■ EXERCISE INSTRUCTIONS
In the listing below, find each line with the string "overflow" and report it.

■ INFORMATION
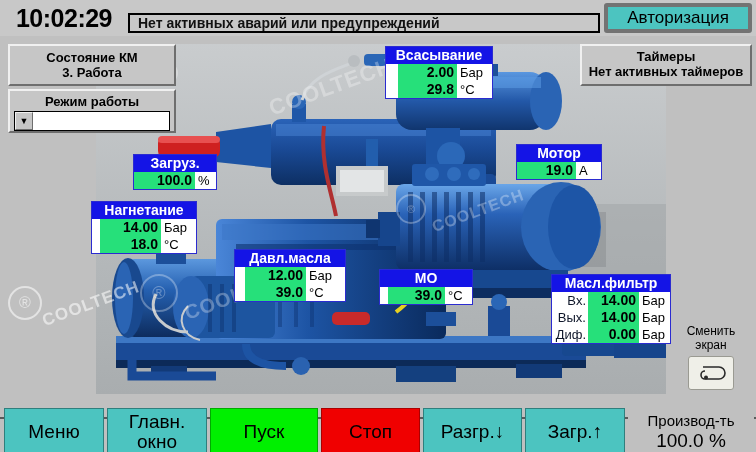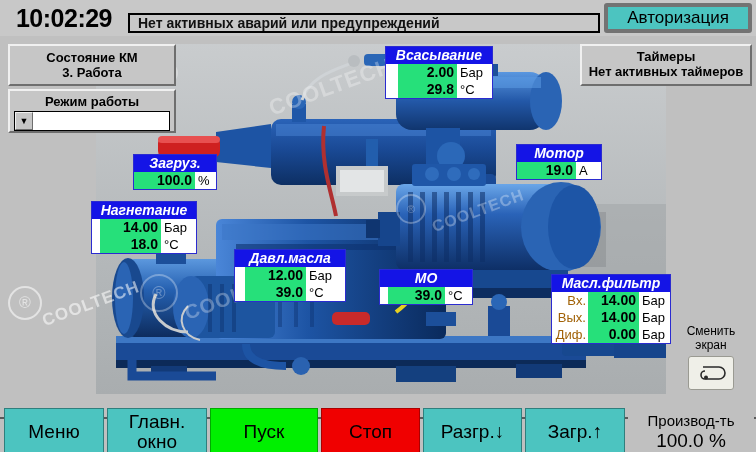--- a/index.html
+++ b/index.html
@@ -122,7 +122,7 @@
     background:#1414e6;color:#fff;
     font-size:14px;font-weight:bold;
     text-align:center;line-height:17px;height:17px;
-    white-space:nowrap;overflow:hidden;font-style:italic;
+    white-space:nowrap;overflow:hidden;
   }
   .mrow{display:flex;height:17px;align-items:stretch;background:#fff;}
   .mlabel{

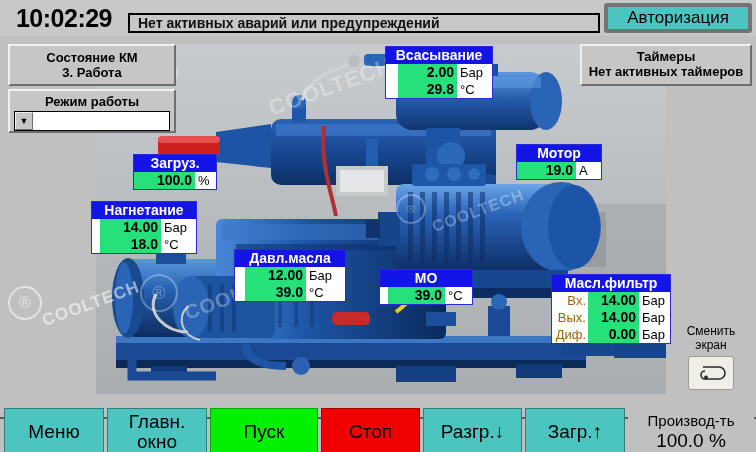--- a/index.html
+++ b/index.html
@@ -126,7 +126,7 @@
   }
   .mrow{display:flex;height:17px;align-items:stretch;background:#fff;}
   .mlabel{
-    font-size:13px;color:#a16207;text-align:right;
+    font-size:13px;color:#0f172a;text-align:right;
     padding-right:2px;line-height:17px;
     background:#fff;white-space:nowrap;
   }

■ TASK OUTPUT
-    white-space:nowrap;overflow:hidden;font-style:italic;
+    white-space:nowrap;overflow:hidden;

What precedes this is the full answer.